* **Brief**
Copy out the entire listing below exactly, but without its pictures.

* **Input**
===

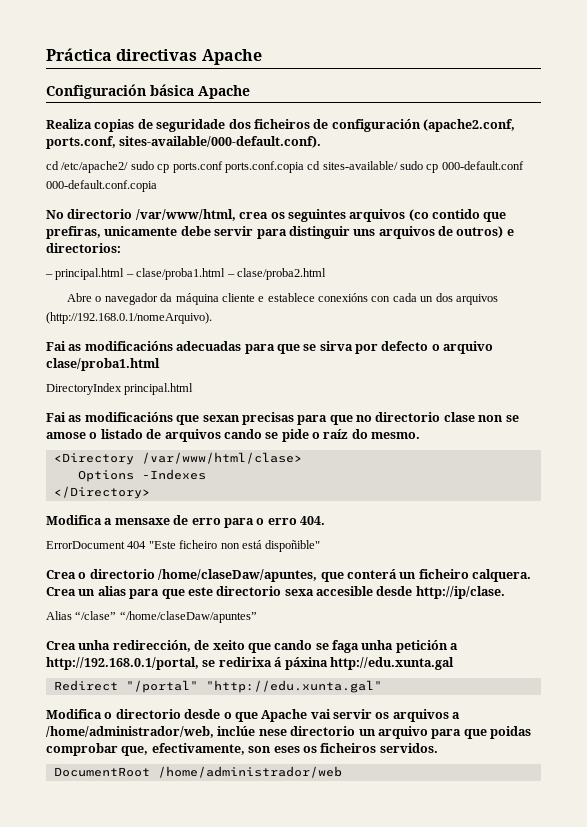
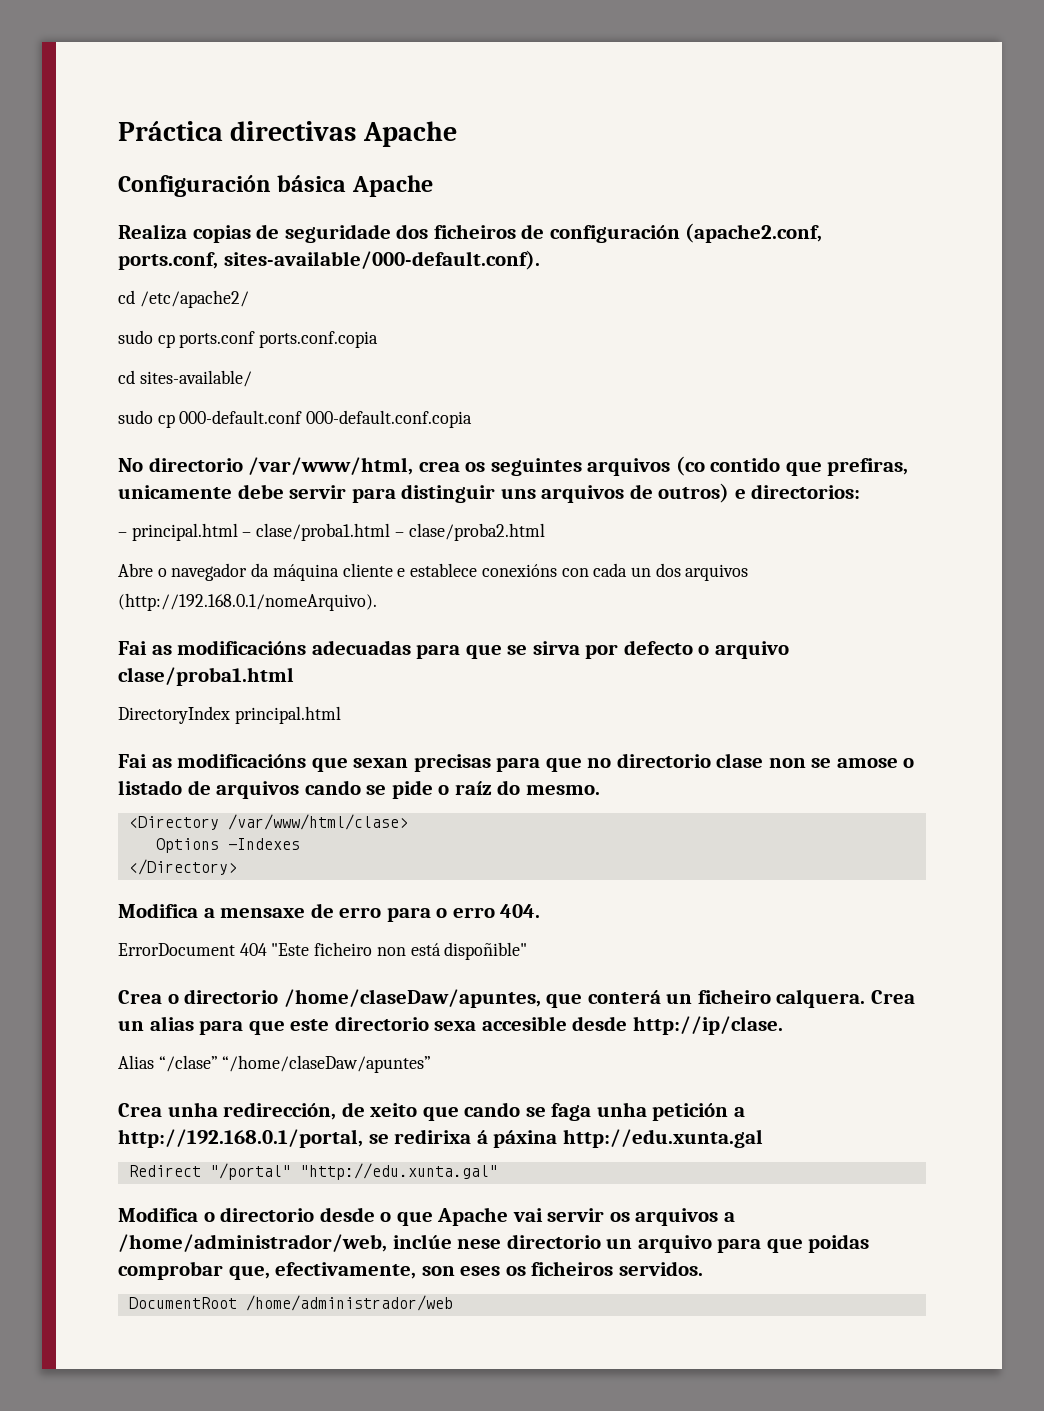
(129, 167) none -> (249, 299) //
(304, 167) none -> (379, 339) //
(398, 165) none -> (252, 378) //

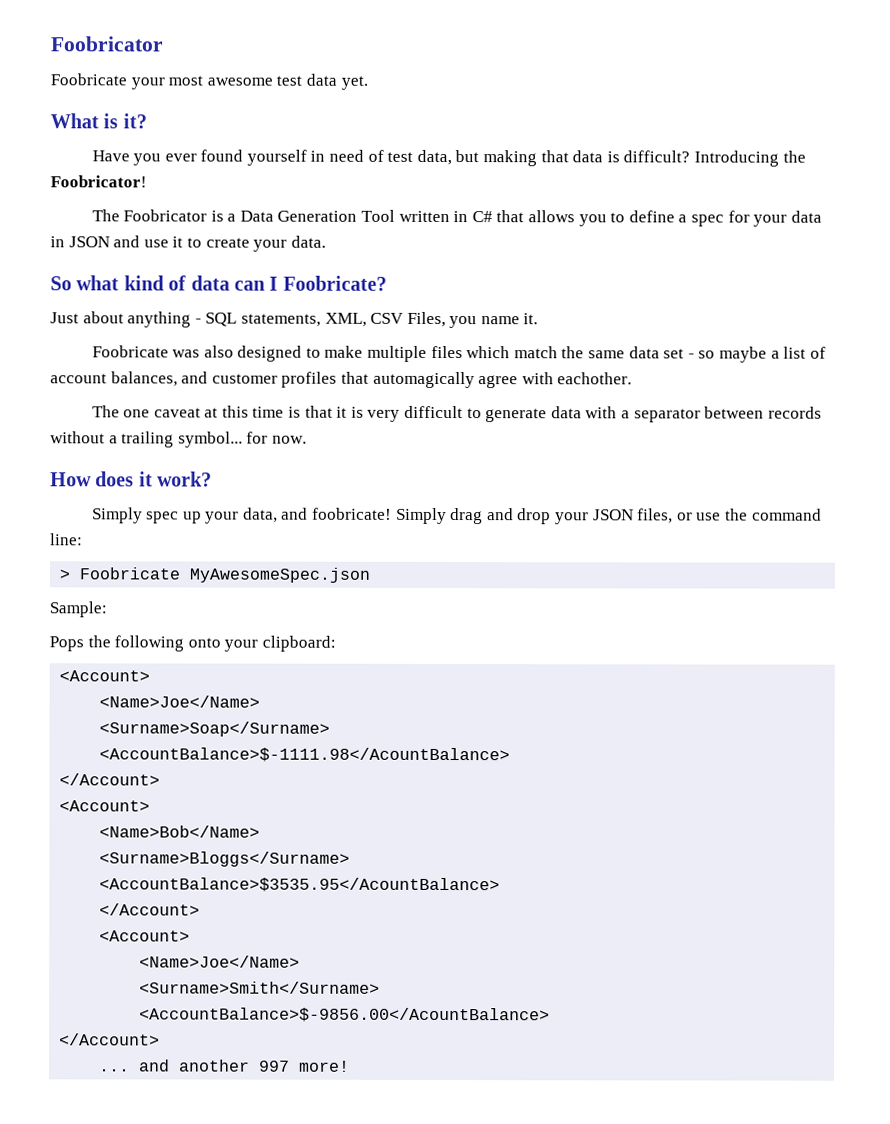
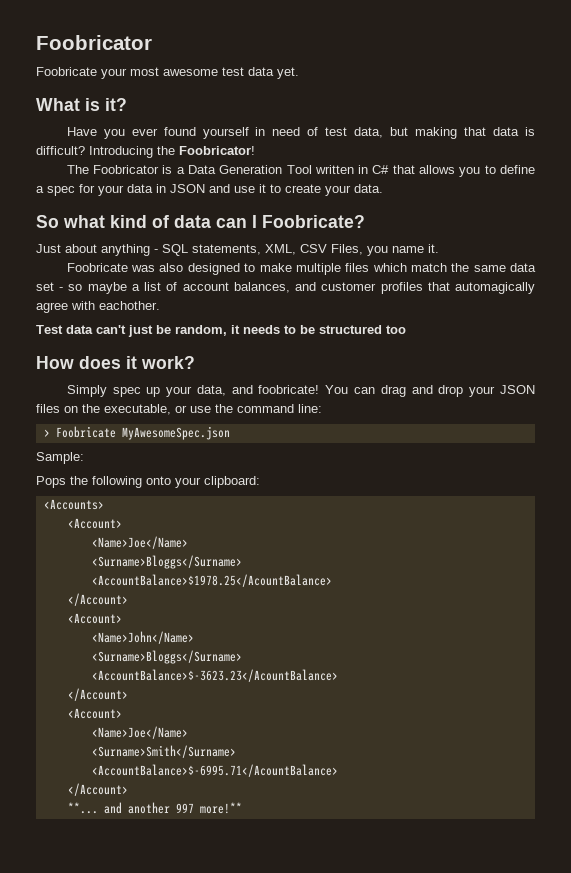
[91,405,822,423] [50,431,307,448] The one caveat at this time is that it is very difficult to generate data with a separator between records without a trailing symbol... for now. -> [36,325,406,337] Test data can't just be random, it needs to be structured too
[395,507,447,525] Simply -> [325,385,376,394] You can
[637,508,674,524] files, -> [36,404,171,415] files on the executable,
[59,670,151,682] [99,695,261,708] [99,721,331,737] [99,747,511,763] [59,773,161,786] [59,800,151,812] [99,825,261,838] [99,851,351,867] [99,877,501,893] // <Account> // <Name>Joe</Name> // <Surname>Soap</Surname> // <AccountBalance>$-1111.98</AcountBalance> // </Account> // <Account> // <Name>Bob</Name> // <Surname>Bloggs</Surname> // <AccountBalance>$3535.95</AcountBalance> -> [43,499,104,510] [67,518,122,529] [91,536,188,549] [91,555,242,569] [91,574,332,587] [67,593,128,606] [67,613,122,624] [91,631,194,644] [91,650,242,664] [91,669,338,682] // <Accounts> // <Account> // <Name>Joe</Name> // <Surname>Bloggs</Surname> // <AccountBalance>$1978.25</AcountBalance> // </Account> // <Account> // <Name>John</Name> // <Surname>Bloggs</Surname> // <AccountBalance>$-3623.23</AcountBalance>
[139,1007,551,1023] [59,1033,161,1046] [99,1068,131,1072] <AccountBalance>$-9856.00</AcountBalance> // </Account> // ... -> [91,764,338,777] [67,783,128,796] [67,802,98,814] <AccountBalance>$-6995.71</AcountBalance> // </Account> // **...
[299,1060,351,1072] more! -> [199,802,242,814] more!**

===

* **Answer to this exercise**
(129, 167) none -> (249, 299) //
(304, 167) none -> (379, 339) //
(398, 165) none -> (252, 378) //

[91,405,822,423] [50,431,307,448] The one caveat at this time is that it is very difficult to generate data with a separator between records without a trailing symbol... for now. -> [36,325,406,337] Test data can't just be random, it needs to be structured too
[395,507,447,525] Simply -> [325,385,376,394] You can
[637,508,674,524] files, -> [36,404,171,415] files on the executable,
[59,670,151,682] [99,695,261,708] [99,721,331,737] [99,747,511,763] [59,773,161,786] [59,800,151,812] [99,825,261,838] [99,851,351,867] [99,877,501,893] // <Account> // <Name>Joe</Name> // <Surname>Soap</Surname> // <AccountBalance>$-1111.98</AcountBalance> // </Account> // <Account> // <Name>Bob</Name> // <Surname>Bloggs</Surname> // <AccountBalance>$3535.95</AcountBalance> -> [43,499,104,510] [67,518,122,529] [91,536,188,549] [91,555,242,569] [91,574,332,587] [67,593,128,606] [67,613,122,624] [91,631,194,644] [91,650,242,664] [91,669,338,682] // <Accounts> // <Account> // <Name>Joe</Name> // <Surname>Bloggs</Surname> // <AccountBalance>$1978.25</AcountBalance> // </Account> // <Account> // <Name>John</Name> // <Surname>Bloggs</Surname> // <AccountBalance>$-3623.23</AcountBalance>
[139,1007,551,1023] [59,1033,161,1046] [99,1068,131,1072] <AccountBalance>$-9856.00</AcountBalance> // </Account> // ... -> [91,764,338,777] [67,783,128,796] [67,802,98,814] <AccountBalance>$-6995.71</AcountBalance> // </Account> // **...
[299,1060,351,1072] more! -> [199,802,242,814] more!**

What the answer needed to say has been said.